I am looking for a topos that describes realizability by Turing machines with access to a “variable oracle”.
I think the construction I want is this. Start with Baire space $\mathcal{N} := \mathbb{N}^{\mathbb{N}}$ (or Cantor space $\mathcal{C} := 2^{\mathbb{N}}$) with its usual topology¹, and consider the topos $\mathbf{Sh}_X$ of sheaves on $X := \mathcal{N}$ (or $\mathcal{C}$). Let $x$ be the identity function on $X$ which we consider as an element of Baire/Cantor space internally in $\mathbf{Sh}_X$ (the “variable oracle”² in question). Now consider the “Kleene first algebra with $x$ as oracle” $\mathcal{K}_1^x$ internally in $\mathbf{Sh}_X$, that is, the natural numbers object of $\mathbf{Sh}_X$ (sheaf of locally constant $\mathbb{N}$-valued functions on $X$) seen as labels for Turing machines with $x$ as oracle and application of Turing machines as composition law (everything done internally in $\mathbf{Sh}_X$). Finally, consider the realizability topos for $\mathcal{K}_1^x$, constructed just as the effective topos is constructed from $\mathcal{K}_1$ (that is, a realizability topos) but for the PCA $\mathcal{K}_1^x$ and internally in $\mathbf{Sh}_X$.

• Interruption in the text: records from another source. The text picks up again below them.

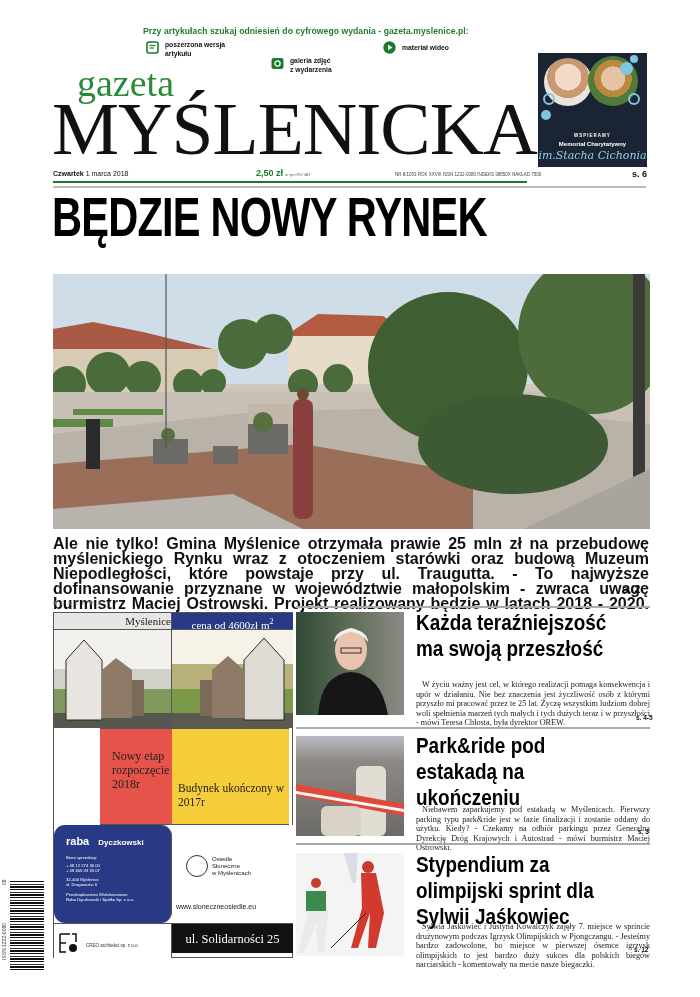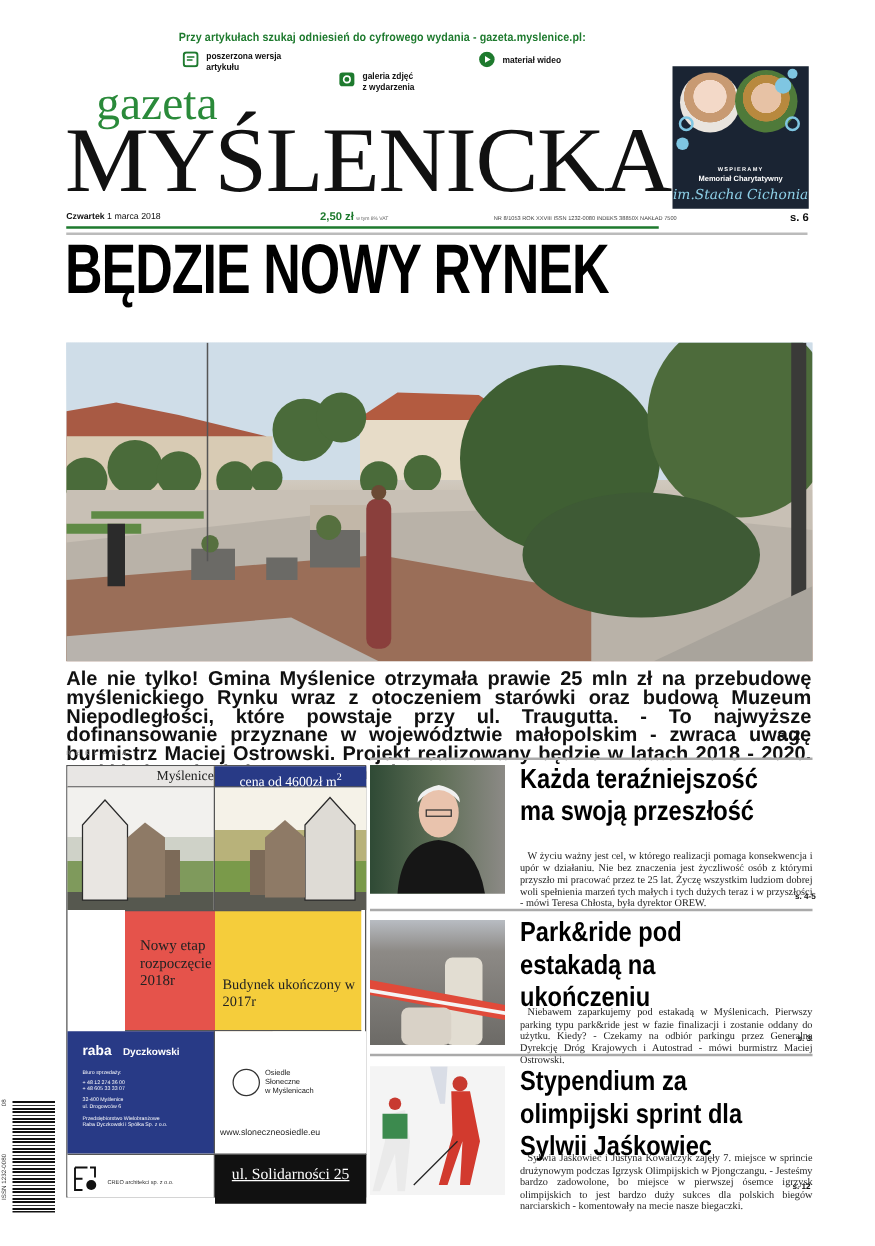--- a/index.html
+++ b/index.html
@@ -194,7 +194,7 @@
   </div>
   <div class="cell" style="left:0;top:115px;width:118px;height:97px;background:#e5534b;border-right:1px solid #555;border-top:1px solid #555;border-bottom:1px solid #555;padding:20px 10px 0 12px;font-family:'Liberation Serif',serif;font-size:12px;line-height:14px;color:#222;margin-left:46px;">Nowy etap rozpoczęcie wiosna 2018r</div>
   <div class="cell" style="left:118px;top:115px;width:117px;height:97px;background:#f5cd3b;border-top:1px solid #555;border-bottom:1px solid #555;padding:52px 0 0 6px;font-family:'Liberation Serif',serif;font-size:11.5px;line-height:14px;color:#222;">Budynek ukończony w 2017r</div>
-  <div class="cell" style="left:0;top:212px;width:118px;height:98px;background:#283a86;border-right:1px solid #555;padding:10px 10px 0 12px;color:#fff;">
+  <div class="cell" style="left:0;top:212px;width:118px;height:98px;background:#283a86;border-right:1px solid #555;padding:10px 10px 0 12px;color:#fff;border-radius:11px;">
     <div style="font-size:11px;font-weight:bold;"><span>raba</span> <span style="font-size:8px;margin-left:6px;">Dyczkowski</span></div>
     <div style="font-size:4.2px;line-height:5.5px;margin-top:8px;">
       <div>Biuro sprzedaży:</div>

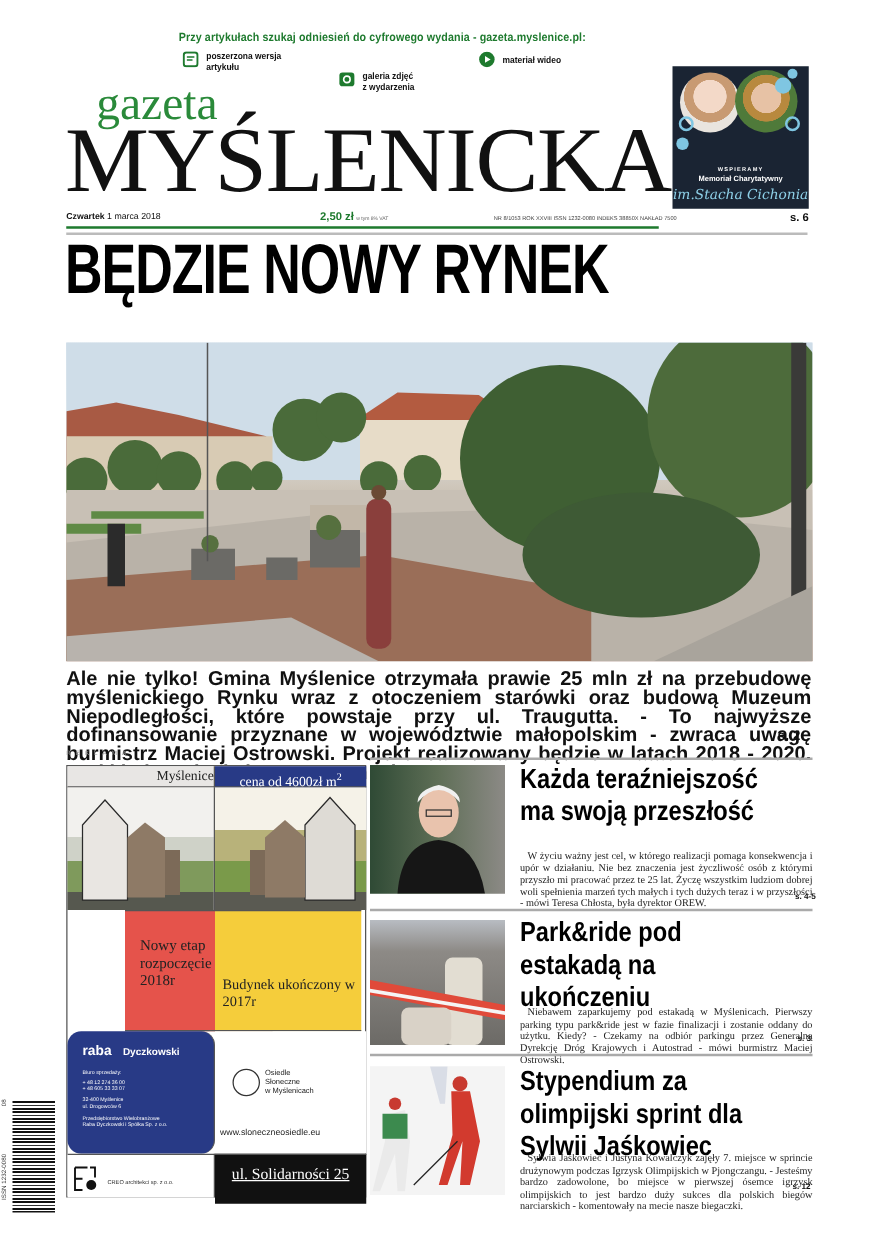--- a/index.html
+++ b/index.html
@@ -222,7 +222,7 @@
       </svg>
     <div style="position:absolute;left:32px;top:19px;font-size:4.5px;color:#333;">CREO architekci sp. z o.o.</div>
   </div>
-  <div class="cell" style="left:118px;top:310px;width:121px;height:40px;background:#111;border-top:1px solid #555;font-family:'Liberation Serif',serif;font-size:12.5px;color:#fff;text-align:center;line-height:30px;text-decoration:underline;">ul. Solidarności 25</div>
+  <div class="cell" style="left:118px;top:310px;width:121px;height:30px;background:#111;border-top:1px solid #555;font-family:'Liberation Serif',serif;font-size:12.5px;color:#fff;text-align:center;line-height:30px;">ul. Solidarności 25</div>
 </div>
 
 <div class="abs art-rule" style="top:606px;"></div>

However, this description is a bit sketchy (especially the part constructing a realizability topos internally in a sheaf topos), and I'm afraid I may have missed some subtleties that could cause the construction to go wrong or not behave as I expect. Even if nothing goes wrong, maybe there's a simpler (more direct) way to describe the resulting topos than a two-step construction as I sketched. Rather than check the details myself, I'd first like to know if someone already did this.
So, question: has the topos suggested above been considered before? If so, is there a more economical way to present it? Are there any significant pitfalls in the construction I sketched?
Of course, many other things may be of interest here, like using the density topology instead of the usual topology, and/or replacing $X$ by its booleanization (viꝫ. the locale associated with the Boolean algebra of regular open sets). I hope the construction isn't sensitive to this sort of things!
The word “generic” might be used here, but I wonder if it's not best to reserve its use for the Boolean case (as defined in the previous footnote).